Correlation Between Advantech and Ligitek Electronics
Can any of the company-specific risk be diversified away by investing in both Advantech and Ligitek Electronics at the same time? Although using a correlation coefficient on its own may not help to predict future stock returns, this module helps to understand the diversifiable risk of combining Advantech and Ligitek Electronics into the same portfolio, which is an essential part of the fundamental portfolio management process.
By analyzing existing cross correlation between Advantech Co and Ligitek Electronics Co, you can compare the effects of market volatilities on Advantech and Ligitek Electronics and check how they will diversify away market risk if combined in the same portfolio for a given time horizon. You can also utilize pair trading strategies of matching a long position in Advantech with a short position of Ligitek Electronics. Check out your portfolio center. Please also check ongoing floating volatility patterns of Advantech and Ligitek Electronics.
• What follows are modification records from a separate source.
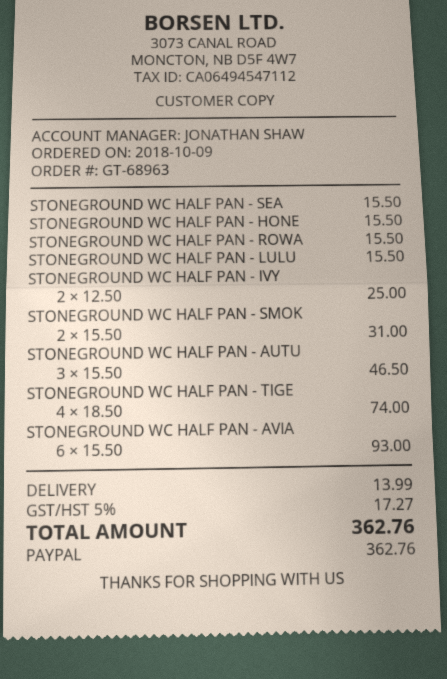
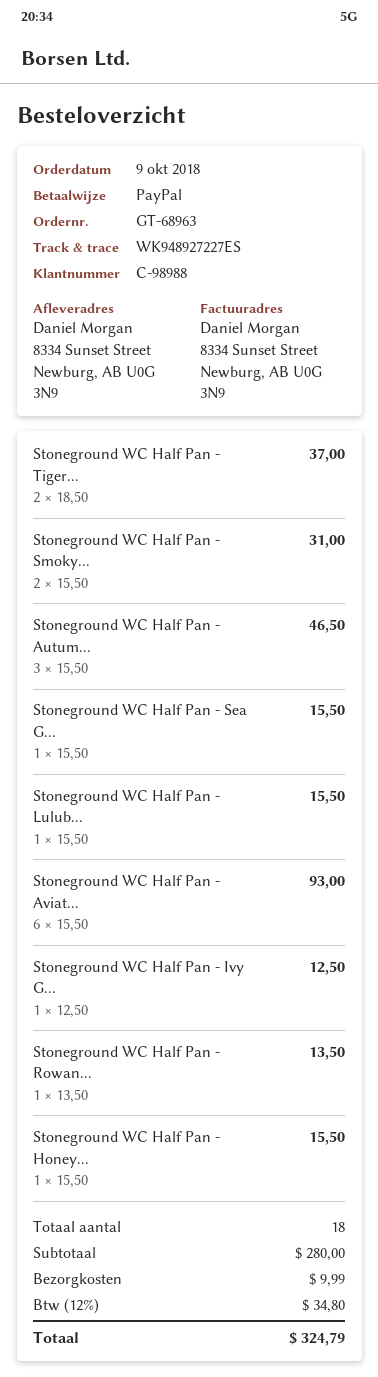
STONEGROUND WC HALF PAN - ROWA: 1 x 15.50 = 15.50 -> 1 x 13.50 = 13.50
STONEGROUND WC HALF PAN - IVY: 2 x 12.50 = 25.00 -> 1 x 12.50 = 12.50
STONEGROUND WC HALF PAN - TIGE: 4 x 18.50 = 74.00 -> 2 x 18.50 = 37.00
shipping: 13.99 -> 9.99
tax: 5% = 17.27 -> 12% = 34.80
total: 362.76 -> 324.79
Diversification Opportunities for Advantech and Ligitek Electronics
0.26 | Correlation Coefficient |
Modest diversification
The 3 months correlation between Advantech and Ligitek is 0.26. Overlapping area represents the amount of risk that can be diversified away by holding Advantech Co and Ligitek Electronics Co in the same portfolio, assuming nothing else is changed. The correlation between historical prices or returns on Ligitek Electronics and Advantech is a relative statistical measure of the degree to which these equity instruments tend to move together. The correlation coefficient measures the extent to which returns on Advantech Co are associated (or correlated) with Ligitek Electronics. Values of the correlation coefficient range from -1 to +1, where. The correlation of zero (0) is possible when the price movement of Ligitek Electronics has no effect on the direction of Advantech i.e., Advantech and Ligitek Electronics go up and down completely randomly.
Pair Corralation between Advantech and Ligitek Electronics
Assuming the 90 days trading horizon Advantech is expected to generate 111.85 times less return on investment than Ligitek Electronics. But when comparing it to its historical volatility, Advantech Co is 1.97 times less risky than Ligitek Electronics. It trades about 0.0 of its potential returns per unit of risk. Ligitek Electronics Co is currently generating about 0.14 of returns per unit of risk over similar time horizon. If you would invest 1,940 in Ligitek Electronics Co on September 28, 2024 and sell it today you would earn a total of 3,440 from holding Ligitek Electronics Co or generate 177.32% return on investment over 90 days.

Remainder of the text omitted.